Segment Start: DATA RECORDS

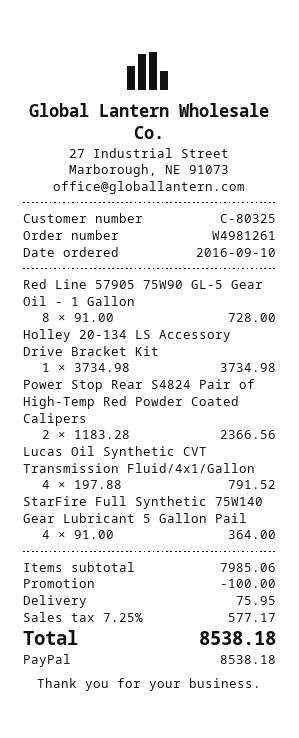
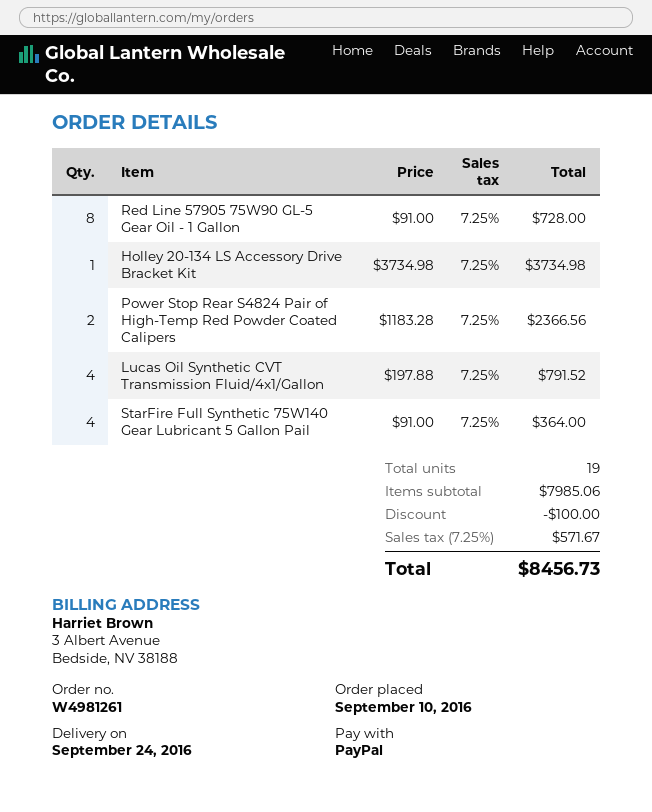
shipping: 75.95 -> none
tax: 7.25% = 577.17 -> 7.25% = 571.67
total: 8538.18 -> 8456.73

Segment End: DATA RECORDS
Segment Start: DATA RECORDS

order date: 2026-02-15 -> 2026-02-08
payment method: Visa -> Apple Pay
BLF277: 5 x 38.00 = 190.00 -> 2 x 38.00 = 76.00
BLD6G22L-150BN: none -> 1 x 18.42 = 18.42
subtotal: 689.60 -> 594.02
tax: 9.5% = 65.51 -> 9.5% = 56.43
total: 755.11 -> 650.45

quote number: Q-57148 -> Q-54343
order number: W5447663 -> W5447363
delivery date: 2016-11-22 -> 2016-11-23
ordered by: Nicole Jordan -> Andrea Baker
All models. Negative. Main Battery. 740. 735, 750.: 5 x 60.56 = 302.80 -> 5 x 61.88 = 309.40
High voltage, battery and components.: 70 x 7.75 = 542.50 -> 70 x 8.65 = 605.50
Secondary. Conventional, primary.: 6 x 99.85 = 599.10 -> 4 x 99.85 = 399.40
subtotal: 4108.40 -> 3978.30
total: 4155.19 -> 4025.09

Segment End: DATA RECORDS

> [DIRECTIONS FOR THIS TASK]: Beginning at the line with "All models. Negative." and ending at the line with "total: 4155.19 -> 4025.09", reproduce each line of the data above exactly, and add no other lines.

> [RESPONSE AREA]:
All models. Negative. Main Battery. 740. 735, 750.: 5 x 60.56 = 302.80 -> 5 x 61.88 = 309.40
High voltage, battery and components.: 70 x 7.75 = 542.50 -> 70 x 8.65 = 605.50
Secondary. Conventional, primary.: 6 x 99.85 = 599.10 -> 4 x 99.85 = 399.40
subtotal: 4108.40 -> 3978.30
total: 4155.19 -> 4025.09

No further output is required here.